Extracted data
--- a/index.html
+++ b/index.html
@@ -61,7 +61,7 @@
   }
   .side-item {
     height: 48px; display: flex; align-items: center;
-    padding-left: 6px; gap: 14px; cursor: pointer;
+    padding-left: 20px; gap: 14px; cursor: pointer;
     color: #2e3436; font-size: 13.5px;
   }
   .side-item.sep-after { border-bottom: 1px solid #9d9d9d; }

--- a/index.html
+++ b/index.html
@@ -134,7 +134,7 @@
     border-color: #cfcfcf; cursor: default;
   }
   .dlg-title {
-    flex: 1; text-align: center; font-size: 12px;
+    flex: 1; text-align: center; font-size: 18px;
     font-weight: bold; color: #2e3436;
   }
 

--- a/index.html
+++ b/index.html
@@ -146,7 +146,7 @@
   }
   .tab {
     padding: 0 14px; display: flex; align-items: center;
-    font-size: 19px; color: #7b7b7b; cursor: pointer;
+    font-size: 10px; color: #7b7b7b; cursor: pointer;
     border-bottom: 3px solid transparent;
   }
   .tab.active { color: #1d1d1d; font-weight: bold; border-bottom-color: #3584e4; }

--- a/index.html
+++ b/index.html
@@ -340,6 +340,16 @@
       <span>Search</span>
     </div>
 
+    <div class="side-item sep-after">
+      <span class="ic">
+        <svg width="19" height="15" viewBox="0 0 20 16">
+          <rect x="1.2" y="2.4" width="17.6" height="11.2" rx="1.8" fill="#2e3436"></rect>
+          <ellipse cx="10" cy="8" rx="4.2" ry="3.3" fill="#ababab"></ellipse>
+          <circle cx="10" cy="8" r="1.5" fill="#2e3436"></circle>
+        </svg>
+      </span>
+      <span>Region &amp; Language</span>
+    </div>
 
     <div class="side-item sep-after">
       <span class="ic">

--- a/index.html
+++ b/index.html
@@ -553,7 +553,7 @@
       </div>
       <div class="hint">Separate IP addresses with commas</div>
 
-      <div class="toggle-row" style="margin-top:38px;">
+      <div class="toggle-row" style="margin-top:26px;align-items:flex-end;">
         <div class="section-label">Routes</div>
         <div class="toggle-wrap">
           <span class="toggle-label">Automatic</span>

Work instructions
In your answer, repeat each of the records exactly.

Worked solution
--- a/index.html
+++ b/index.html
@@ -61,7 +61,7 @@
   }
   .side-item {
     height: 48px; display: flex; align-items: center;
-    padding-left: 6px; gap: 14px; cursor: pointer;
+    padding-left: 20px; gap: 14px; cursor: pointer;
     color: #2e3436; font-size: 13.5px;
   }
   .side-item.sep-after { border-bottom: 1px solid #9d9d9d; }

--- a/index.html
+++ b/index.html
@@ -134,7 +134,7 @@
     border-color: #cfcfcf; cursor: default;
   }
   .dlg-title {
-    flex: 1; text-align: center; font-size: 12px;
+    flex: 1; text-align: center; font-size: 18px;
     font-weight: bold; color: #2e3436;
   }
 

--- a/index.html
+++ b/index.html
@@ -146,7 +146,7 @@
   }
   .tab {
     padding: 0 14px; display: flex; align-items: center;
-    font-size: 19px; color: #7b7b7b; cursor: pointer;
+    font-size: 10px; color: #7b7b7b; cursor: pointer;
     border-bottom: 3px solid transparent;
   }
   .tab.active { color: #1d1d1d; font-weight: bold; border-bottom-color: #3584e4; }

--- a/index.html
+++ b/index.html
@@ -340,6 +340,16 @@
       <span>Search</span>
     </div>
 
+    <div class="side-item sep-after">
+      <span class="ic">
+        <svg width="19" height="15" viewBox="0 0 20 16">
+          <rect x="1.2" y="2.4" width="17.6" height="11.2" rx="1.8" fill="#2e3436"></rect>
+          <ellipse cx="10" cy="8" rx="4.2" ry="3.3" fill="#ababab"></ellipse>
+          <circle cx="10" cy="8" r="1.5" fill="#2e3436"></circle>
+        </svg>
+      </span>
+      <span>Region &amp; Language</span>
+    </div>
 
     <div class="side-item sep-after">
       <span class="ic">

--- a/index.html
+++ b/index.html
@@ -553,7 +553,7 @@
       </div>
       <div class="hint">Separate IP addresses with commas</div>
 
-      <div class="toggle-row" style="margin-top:38px;">
+      <div class="toggle-row" style="margin-top:26px;align-items:flex-end;">
         <div class="section-label">Routes</div>
         <div class="toggle-wrap">
           <span class="toggle-label">Automatic</span>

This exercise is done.